An obvious choice for a sermon topic on Good Friday: I don’t know why no-one had thought of it before. It must be because the Anglican Church is not obsessed with homosexuality – no, really, it isn’t. If it were, it would have made the obvious connection that Jesus married the apostle John in a secret ceremony just before the last supper. And it hasn’t; not yet.
From here:
Preaching on Good Friday on the last words of Jesus as he was being executed makes great spiritual demands on the preacher. The Jesuits began this tradition. Many Anglican churches adopted it. Faced with this privilege in New Zealand’s capital city, Wellington, my second home, I was painfully aware of the context, a church deeply divided worldwide over issues of gender and sexuality. Suffering was my theme. I felt I could not escape the suffering of gay and lesbian people at the hands of the church, over many centuries.
Was that divisive issue a subject for Good Friday? For the first time in my ministry I felt it had to be. Those last words of Jesus would not let me escape. “When Jesus saw his mother and the disciple whom he loved standing near, he said to his mother, ‘Woman behold your son!’ Then he said to the disciple. ‘Behold your mother!’ And from that hour the disciple took her to his own home.”
That disciple was John whom Jesus, the gospels affirm, loved in a special way. All the other disciples had fled in fear. Three women but only one man had the courage to go with Jesus to his execution. That man clearly had a unique place in the affection of Jesus. In all classic depictions of the Last Supper, a favourite subject of Christian art, John is next to Jesus, very often his head resting on Jesus’s breast. Dying, Jesus asks John to look after his mother and asks his mother to accept John as her son. John takes Mary home. John becomes unmistakably part of Jesus’s family.
Jesus was a Hebrew rabbi. Unusually, he was unmarried.
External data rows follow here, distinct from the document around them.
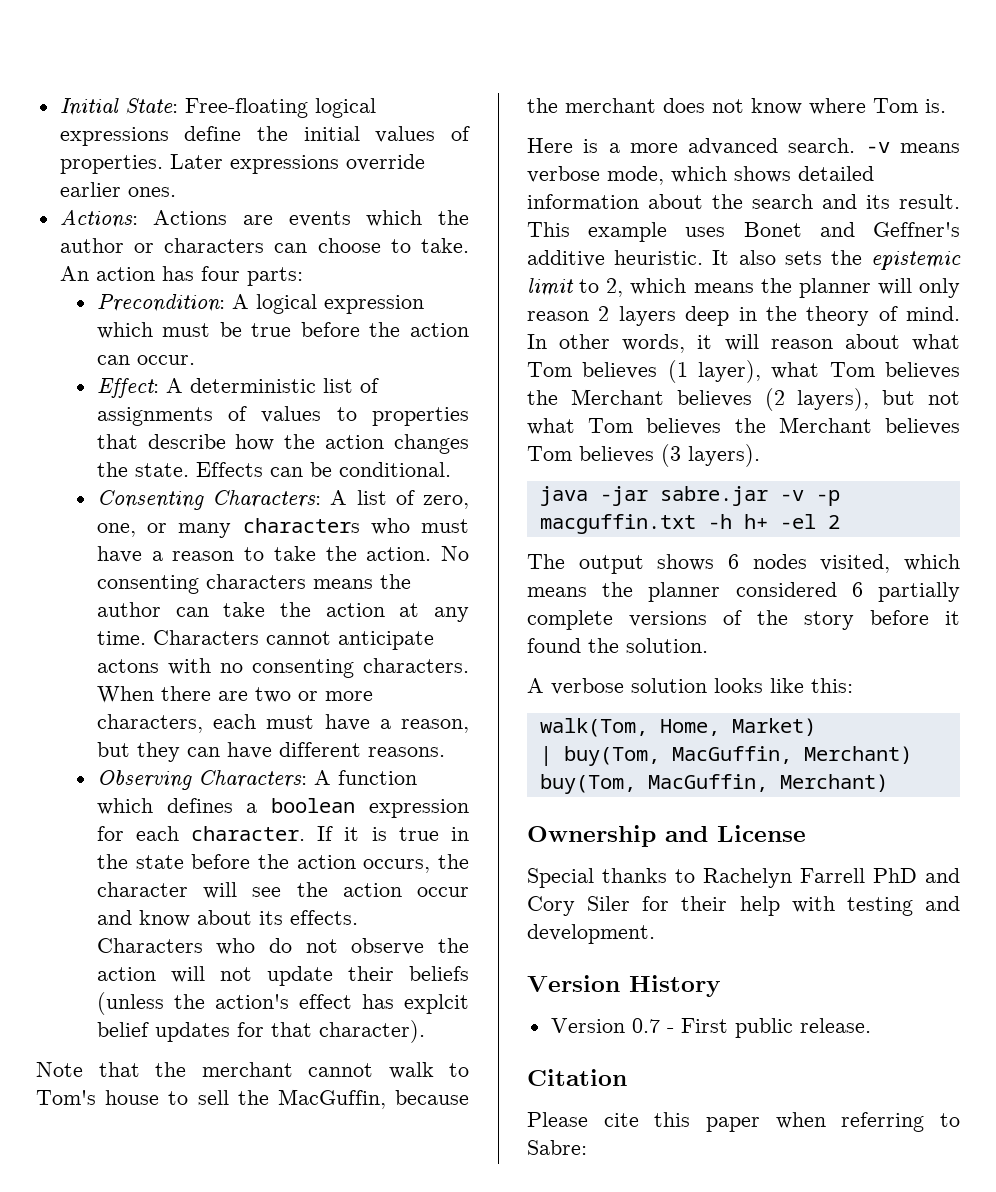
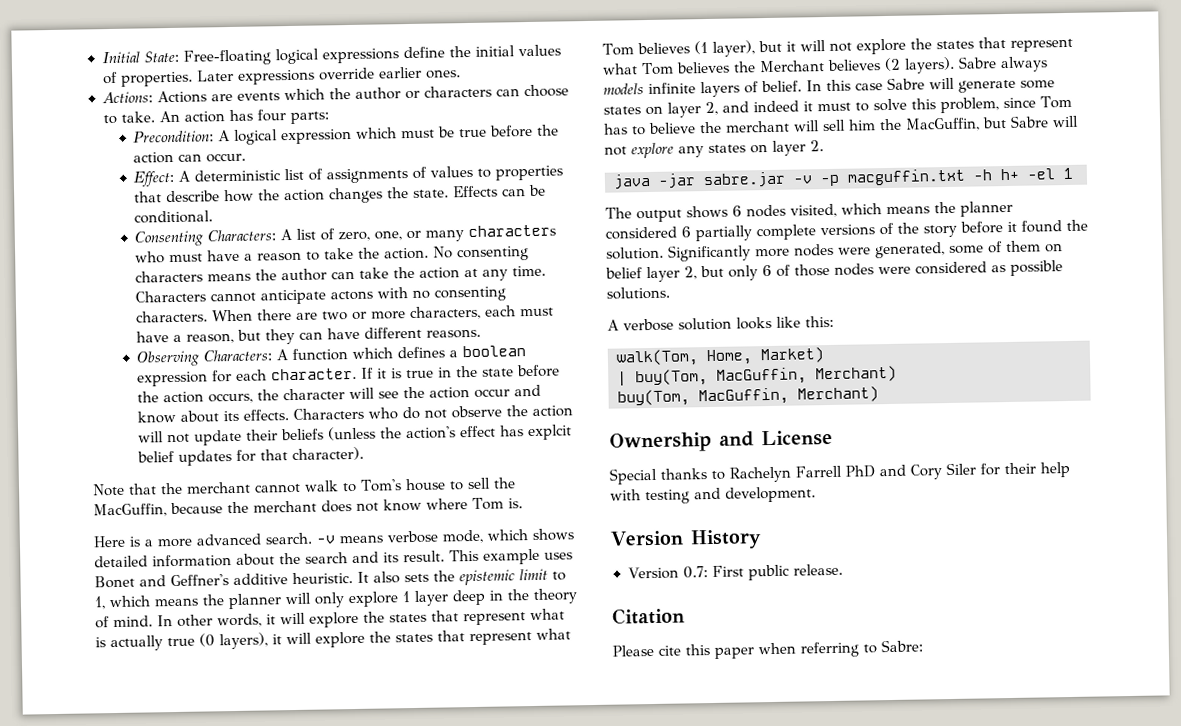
- It also sets the epistemic limit to 2, which means the planner will only reason 2 layers deep in the theory of mind.
+ It also sets the epistemic limit to 1, which means the planner will only explore 1 layer deep in the theory of mind.
- In other words, it will reason about what Tom believes (1 layer), what Tom believes the Merchant believes (2 layers), but not what Tom believes the Merchant believes Tom believes (3 layers).
+ In other words, it will explore the states that represent what is actually true (0 layers), it will explore the states that represent what Tom believes (1 layer), but it will not explore the states that represent what Tom believes the Merchant believes (2 layers). Sabre always models infinite layers of belief. In this case Sabre will generate some states on layer 2, and indeed it must to solve this problem, since Tom has to believe the merchant will sell him the MacGuffin, but Sabre will not explore any states on layer 2.
- java -jar sabre.jar -v -p macguffin.txt -h h+ -el 2
+ java -jar sabre.jar -v -p macguffin.txt -h h+ -el 1
+ Significantly more nodes were generated, some of them on belief layer 2, but only 6 of those nodes were considered as possible solutions.
- Version 0.7 - First public release.
+ Version 0.7: First public release.

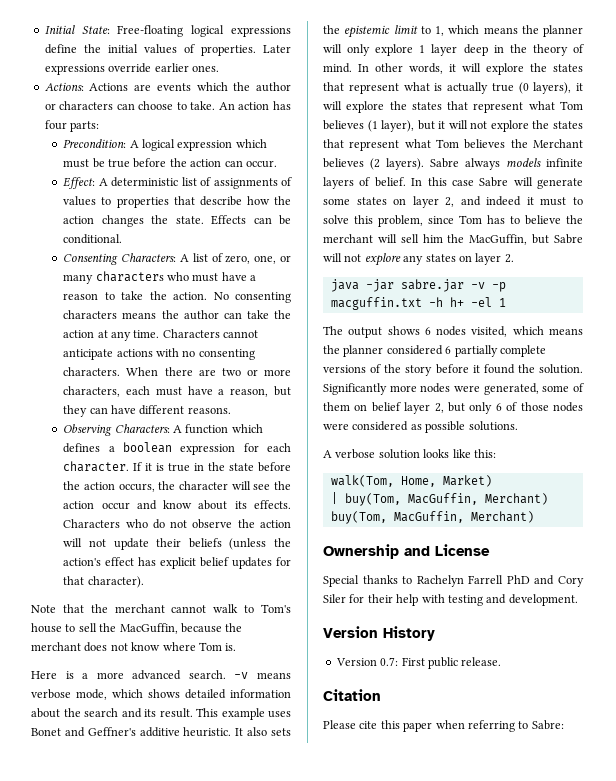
- Characters cannot anticipate actons with no consenting characters.
+ Characters cannot anticipate actions with no consenting characters.
- Characters who do not observe the action will not update their beliefs (unless the action's effect has explcit belief updates for that character).
+ Characters who do not observe the action will not update their beliefs (unless the action's effect has explicit belief updates for that character).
The idea that he had a romantic relationship with Mary Magdalene is the stuff of fiction, based on no biblical evidence. The evidence, on the other hand, that he may have been what we today call gay is very strong. But even gay rights campaigners in the church have been reluctant to suggest it. A significant exception was Hugh Montefiore, bishop of Birmingham and a convert from a prominent Jewish family. He dared to suggest that possibility and was met with disdain, as though he were simply out to shock.
After much reflection and with certainly no wish to shock, I felt I was left with no option but to suggest, for the first time in half a century of my Anglican priesthood, that Jesus may well have been homosexual. Had he been devoid of sexuality, he would not have been truly human. To believe that would be heretical.
Heterosexual, bisexual, homosexual: Jesus could have been any of these. There can be no certainty which. The homosexual option simply seems the most likely. The intimate relationship with the beloved disciple points in that direction. It would be so interpreted in any person today. Although there is no rabbinic tradition of celibacy, Jesus could well have chosen to refrain from sexual activity, whether he was gay or not. Many Christians will wish to assume it, but I see no theological need to. The physical expression of faithful love is godly. To suggest otherwise is to buy into a kind of puritanism that has long tainted the churches.
All that, I felt deeply, had to be addressed on Good Friday. I saw it as an act of penitence for the suffering and persecution of homosexual people that still persists in many parts of the church.
Has he been reading too much Dan Brown?
I have it on perfectly good authority that He was a left-handed-lesbian-leprechaun. It’s just that history just got it wrong.
They didn’t read Him His rights and never provided a lawyer, it that what is next?
Talk about reading between the lines.
But payback is coming and it will be a bitch!
And while they looked steadfastly toward heaven as He went up, behold, two men stood by them in white apparel, who also said, “Men of Galilee, why do you stand gazing up into heaven? This same Jesus, who was taken up from you into heaven, will so come in like manner as you saw Him go into heaven.”
Mind = blown and not in a good way. How can people seriously get away with saying stuff like that and not be called on it? Does no one hold true to biblical principals/authority anymore? Is it honestly now acceptable to start making stuff up about Jesus and it be accepted?!?
Yes, it is. That’s why my parish is worshiping in rented space instead of our church building.
The Holy Spirit reveals Christ to those who seek Him as Saviour and Lord, God’s perfect Son in whom there is no sin.
It is another spirit that deludes those who seek to create a Jesus that they can feel comfortable with, a Jesus whose thought process and passions are in line with their own personal beliefs and desires.
That false spirit will continue to roar and to devour but Christ’s victory has been won. Christ’s Grace is more than sufficient to suffer and endless generation of fools.